Hashimoto's thyroiditis is an autoimmune disease, and is believed to be top North American cause of primary hypothyroidism. It is also known under the names of Hashimoto's disease and chronic lymphocytic thyroiditis. Its primary name relates to Japanese physician Hashimoto Hakaru, the first to describe the symptoms.
In the condition, T-cells, which are lymphocytes (a group of white blood cells), invade and attack the thyroid gland. Antibodies against thyroglobulin and/or thyroid peroxidase are present. Although they over time destroy the follicles of the thyroid, they may also be used for diagnosis as they can be clinically detected in the patient's blood.

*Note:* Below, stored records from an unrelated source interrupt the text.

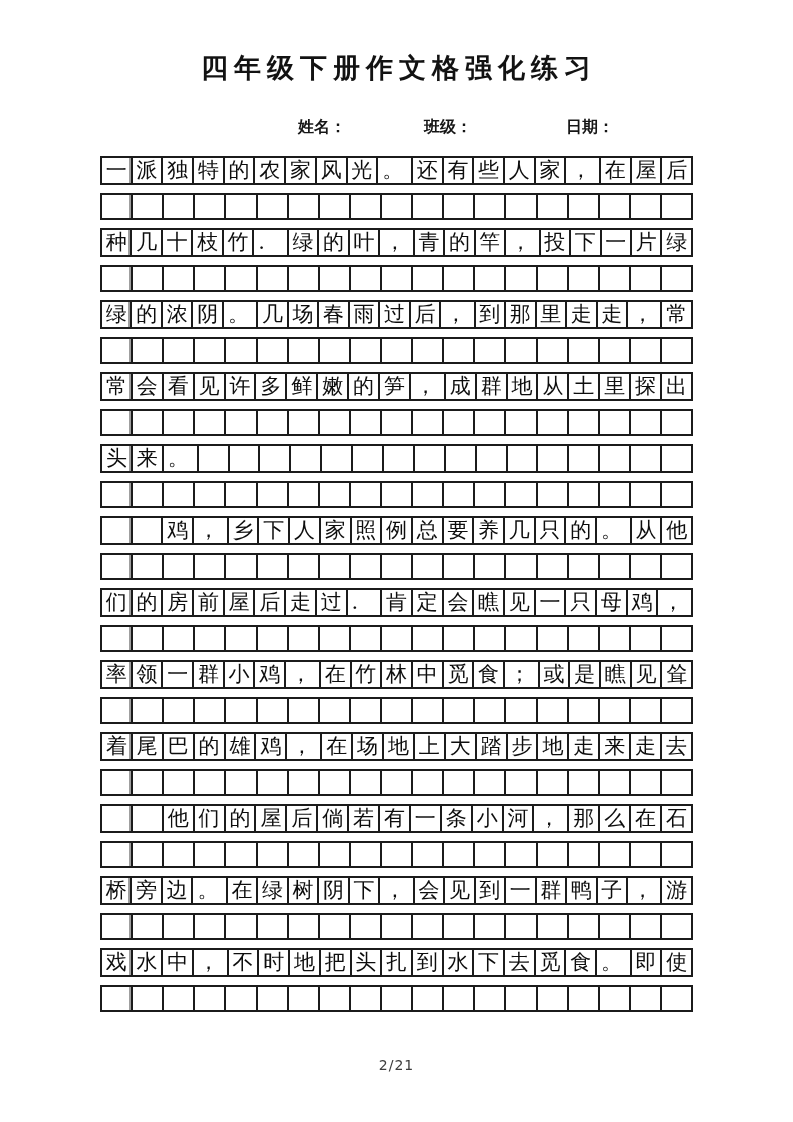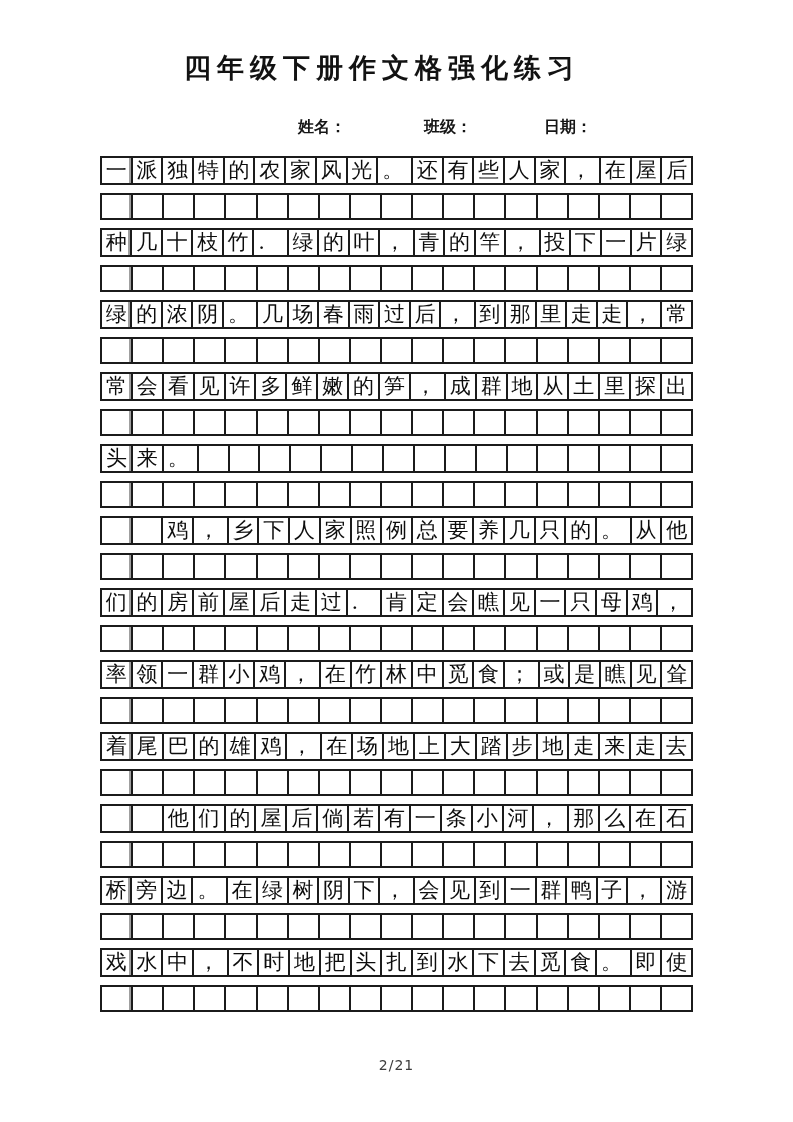--- a/index.html
+++ b/index.html
@@ -1,32 +1,32 @@
 <!DOCTYPE html>
 <html><head>
 <meta charset="utf-8">
 <style>
   html,body { margin:0; padding:0; }
   body {
     width:793px; height:1122px; background:#ffffff; position:relative;
     font-family:"DejaVu Sans", sans-serif; overflow:hidden;
   }
   .page-title {
-    position:absolute; top:50px; left:0; width:764px; text-align:center;
+    position:absolute; top:50px; left:17px; width:764px; text-align:center;
     font-family:"DejaVu Serif", serif; font-size:27px; font-weight:600;
     letter-spacing:6px; color:#121212; white-space:nowrap;
   }
   .header-fields { position:absolute; top:117px; left:100px; width:593px; height:26px; }
   .hf {
     position:absolute; top:0; font-size:16px; font-weight:600; color:#161616;
     font-family:"DejaVu Sans", sans-serif; white-space:nowrap;
   }
   .hf.f0 { left:162px;margin-left:36px; }
   .hf.f1 { left:324px; }
-  .hf.f2 { left:444px; }
+  .hf.f2 { left:466px; }
   .grid { position:absolute; top:156px; left:100px; width:593px; }
   .grid-row { display:flex; width:593px; box-sizing:border-box; }
   .grid-row.filled { height:29px; margin-bottom:8px; }
   .grid-row.empty  { height:27px; margin-bottom:8px; }
   .cell {
     flex:1 1 0; box-sizing:border-box; border:2px solid #1b1b1b; margin-left:-2px;
     display:flex; align-items:center; justify-content:center;
     font-family:"DejaVu Serif", serif; font-size:21px; line-height:1;
     color:#0d0d0d; overflow:hidden;
   }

When reading the following, just remember that these items are not the only potential symptoms. That a person does not have any of these does not mean that Hashimoto's thyroiditis should be ruled out. On the flip side of the coin, these can also be caused by other situations, so even if a person does have some of these symptoms, they may be due to another underlying reason. With that in mind, some main symptoms of Hashimoto's thyroiditis include:
Bradycardia (slow resting heart rate)
Enlarged thyroid area
Numbness and tingling
Panic attacks and mania
Tachycardia (rapid heart rate)
Weight change (weight loss or weight gain)
There is an autoimmune aspect to Hashimoto's. However, the details regarding how the immune system destroys thyroid cells in this condition are not understood well. There seems to be some relation to genetics, and in particular the CTLA-4 gene. In general, there frequently is a family history when it comes to thyroid problems.
A doctor or other professional is the one to attempt to make a diagnosis of Hashimoto's thyroiditis. Frequently, the condition is misdiagnosed as something else, so tests done to check thyroid-stimulating hormone, as well as antithyroid antibodies (ATA) may prove to be useful in determining whether the illness is Hashimoto's. Some issues that it may be misdiagnosed as include: cyclothymia, premenstrual syndrome, and depression.
Once diagnosed, common treatment for Hashimoto's thyroiditis involves thyroid hormone replacement. The medicine typically must be taken for the remainder of the individual's lifetime. Left untreated, this disease may lead to muscle failure, including heart failure.